Deep hypothermic circulatory arrest: II. Changes in electroencephalogram and evoked potentials during rewarming

^a Department of Neurology, Hospital of the University of Pennsylvania, Philadelphia, Pennsylvania, USA
^b Department of Anesthesia, Hospital of the University of Pennsylvania, Philadelphia, Pennsylvania, USA
^c Division of Cardiothoracic Surgery, Hospital of the University of Pennsylvania, Philadelphia, Pennsylvania, USA

Address reprint requests to Dr Stecker, Department of Neurology, Geisinger Medical Center, 100 N Academy Rd, Danville, PA 17822
e-mail: mark_stecker{at}yahoo.com

Presented at the Poster Session of the Thirty-sixth Annual Meeting of The Society of Thoracic Surgeons, Fort Lauderdale, FL, Jan 31–Feb 2, 2000.

Background. Electrophysiologic studies during rewarming after deep hypothermic circulatory arrest probe the state of the brain during this critical period and may provide insight into the neurological effects of circulatory arrest and the neurologic outcome.

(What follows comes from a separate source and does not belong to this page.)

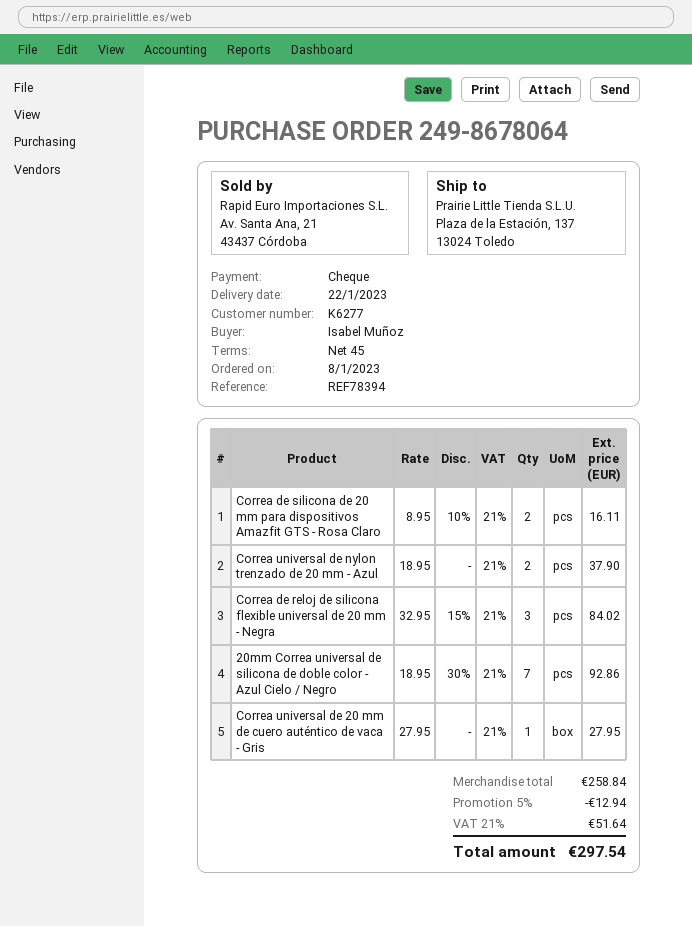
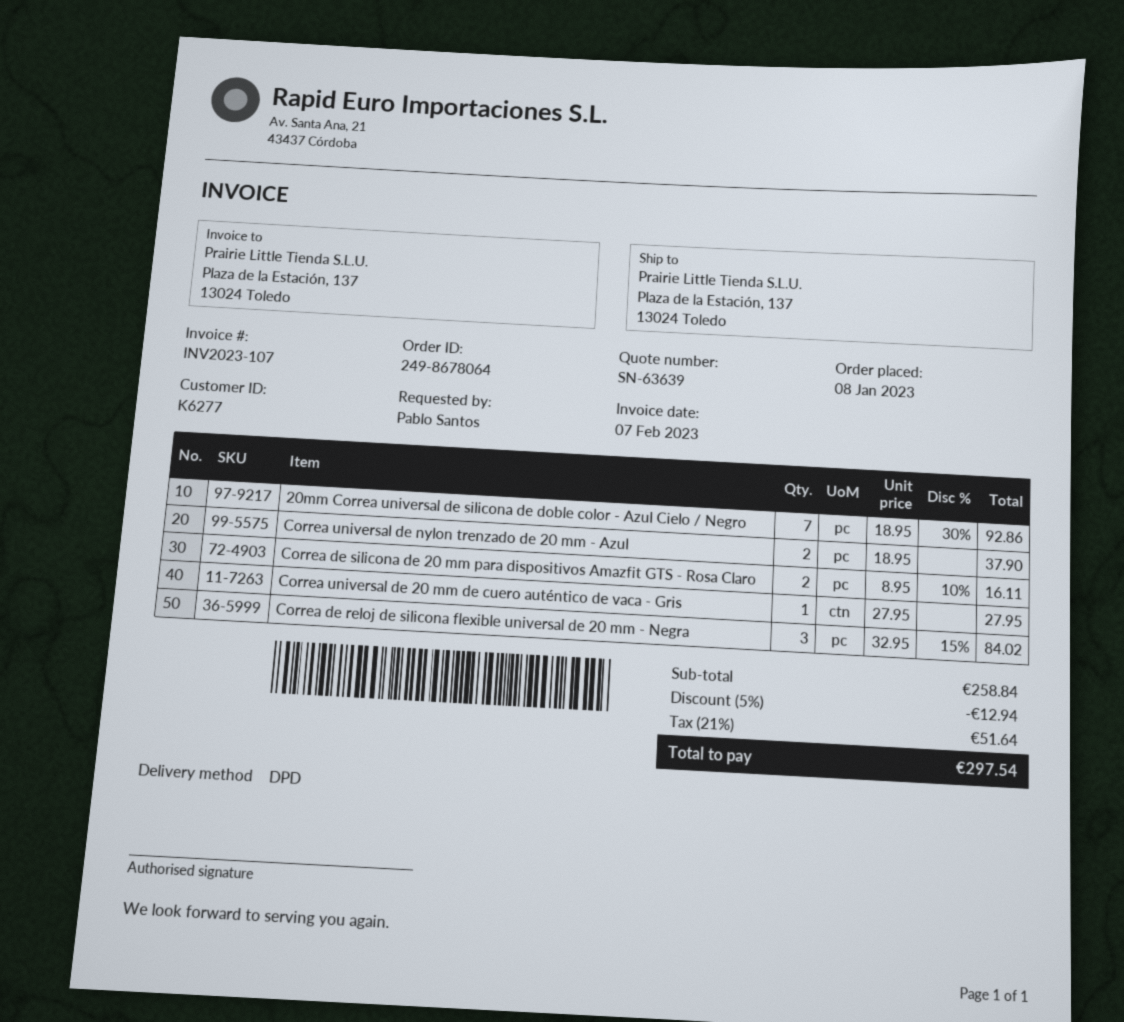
ordered by: Isabel Muñoz -> Pablo Santos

Methods. Electroencephalogram (EEG) and evoked potentials were monitored during rewarming in 109 patients undergoing aortic surgery with hypothermic circulatory arrest.

Results. The sequence of neurophysiologic events during rewarming did not mirror the events during cooling. The evoked potentials recovered first followed by EEG burst-suppression and then continuous EEG. The time to recovery of the evoked potentials N20-P22 complex was significantly correlated with the time of circulatory arrest even in patients without postoperative neurologic deficits (r = 0.37, (p = 0.002). The nasopharyngeal temperatures at which continuous EEG activity and the N20-P22 complex returned were strongly correlated (r = 0.44, p = 0.0002; r = 0.41, p = 0.00003) with postoperative neurologic impairment. Specifically, the relative risk for postoperative neurologic impairment increased by a factor of 1.56 (95% CI 1.1 to 2.2) for every degree increase in temperature at which the EEG first became continuous.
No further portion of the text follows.